§ **TRY IT**
Return the line containing "Running Front-end" and all lines after it exactly; stop at the end of the material.

..............................

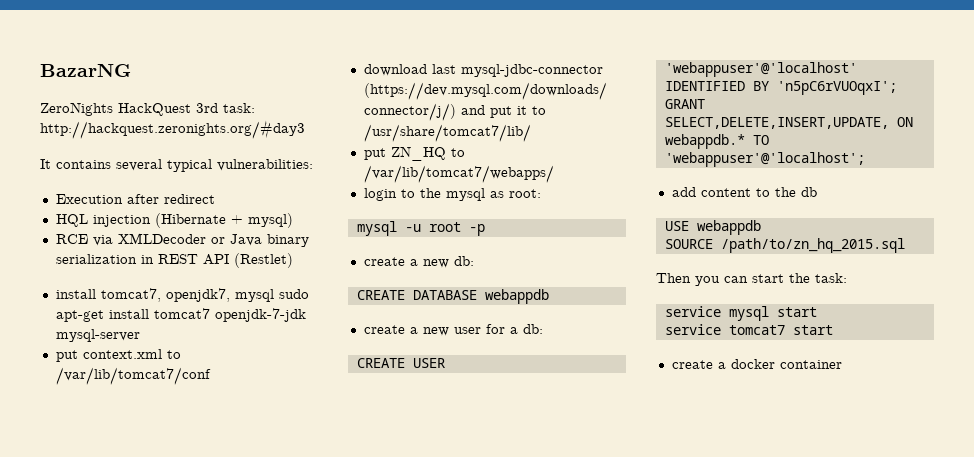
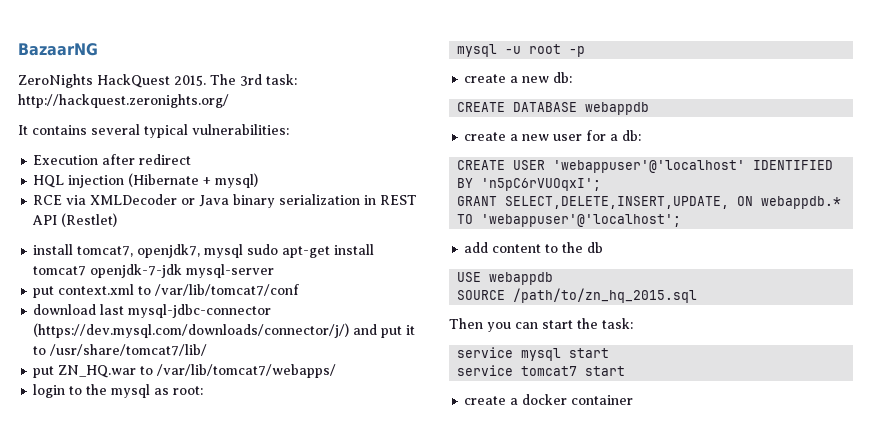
- BazarNG
+ BazaarNG
- ZeroNights HackQuest 3rd task: http://hackquest.zeronights.org/#day3
+ ZeroNights HackQuest 2015. The 3rd task: http://hackquest.zeronights.org/
- put ZN_HQ to /var/lib/tomcat7/webapps/
+ put ZN_HQ.war to /var/lib/tomcat7/webapps/

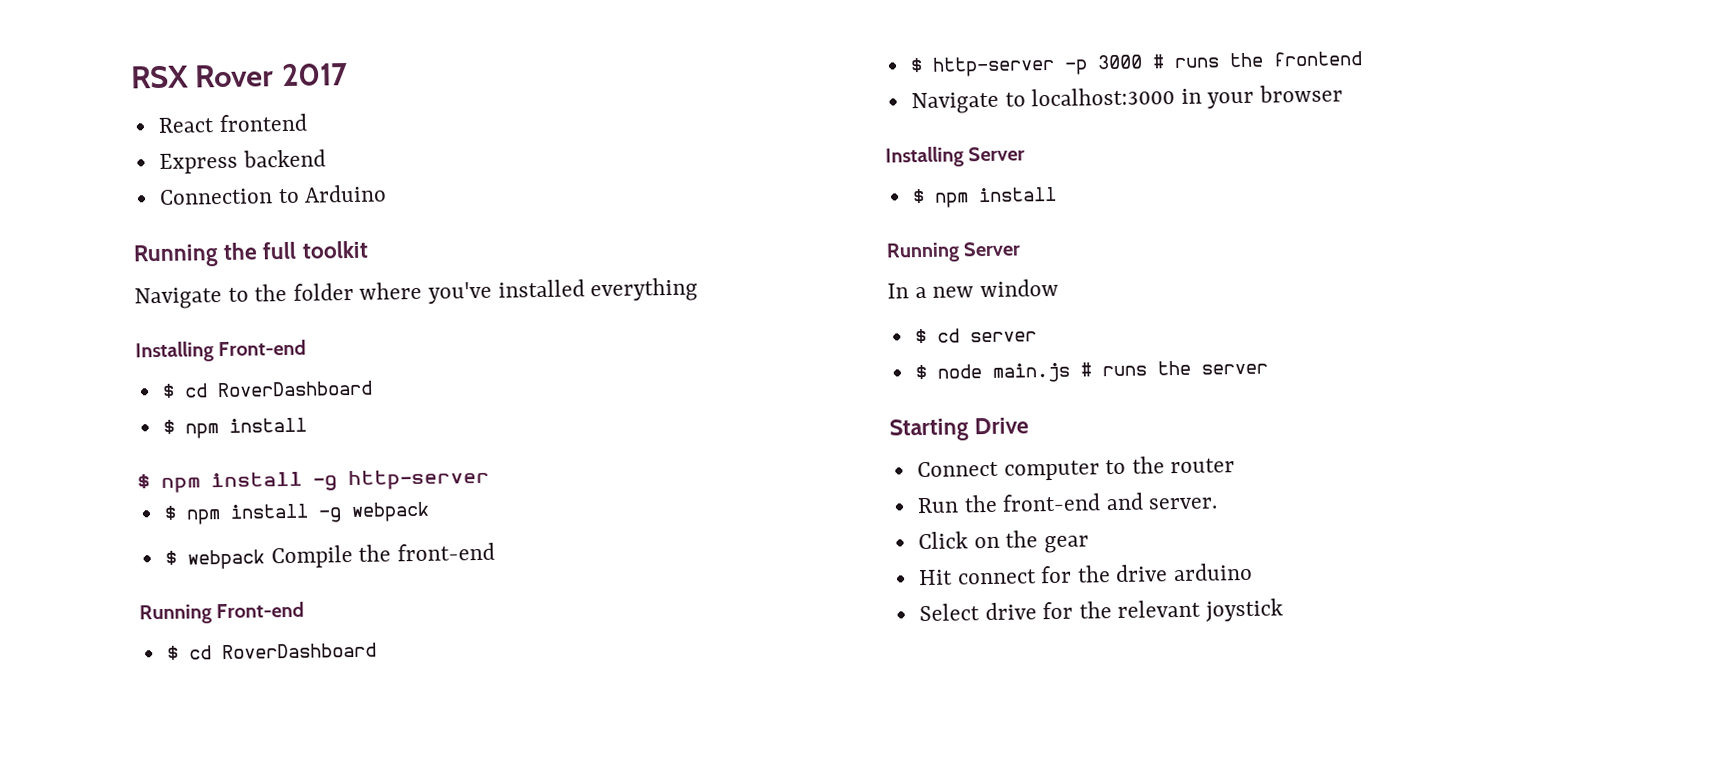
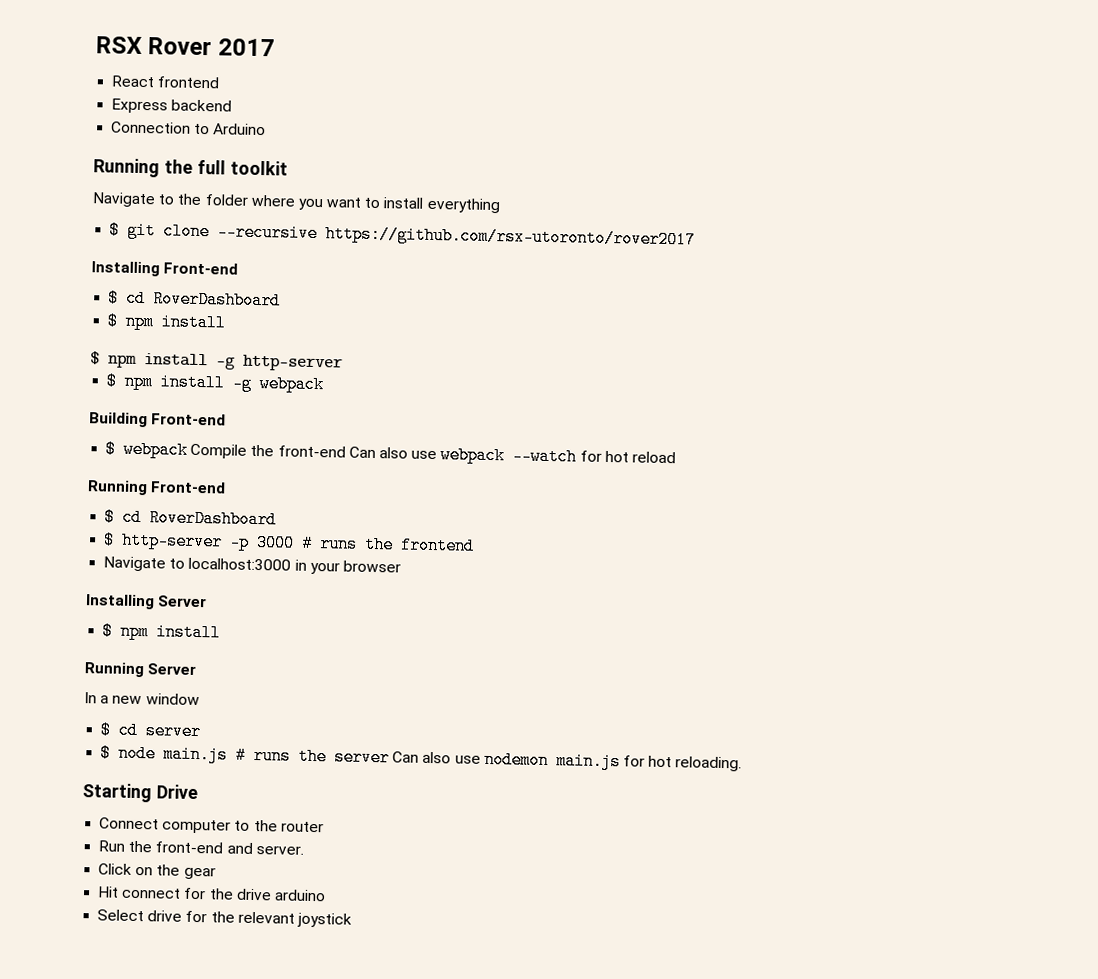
- Navigate to the folder where you've installed everything
+ Navigate to the folder where you want to install everything
+ $ git clone --recursive https://github.com/rsx-utoronto/rover2017
+ Building Front-end
- $ webpack Compile the front-end
+ $ webpack Compile the front-end Can also use webpack --watch for hot reload
- $ node main.js # runs the server
+ $ node main.js # runs the server Can also use nodemon main.js for hot reloading.

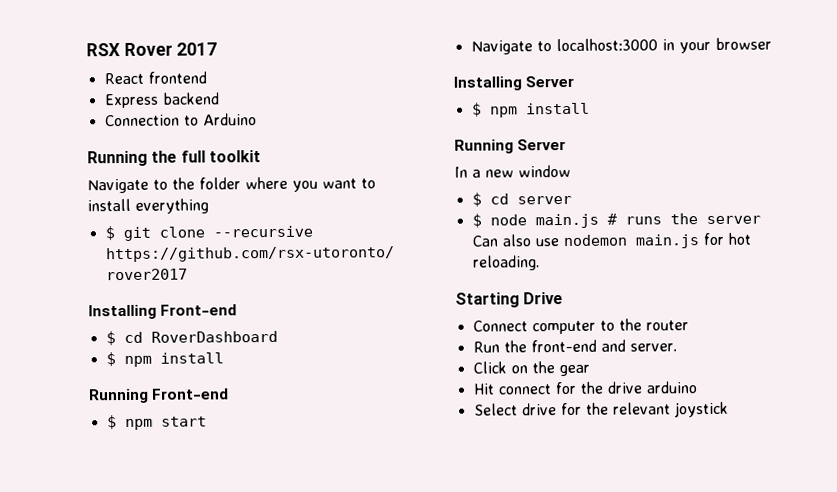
- $ npm install -g http-server
- $ npm install -g webpack
- Building Front-end
- $ webpack Compile the front-end Can also use webpack --watch for hot reload
  Running Front-end
- $ cd RoverDashboard
- $ http-server -p 3000 # runs the frontend
+ $ npm start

..............................

§ **OUTPUT FOR THIS EXERCISE**
  Running Front-end
- $ cd RoverDashboard
- $ http-server -p 3000 # runs the frontend
+ $ npm start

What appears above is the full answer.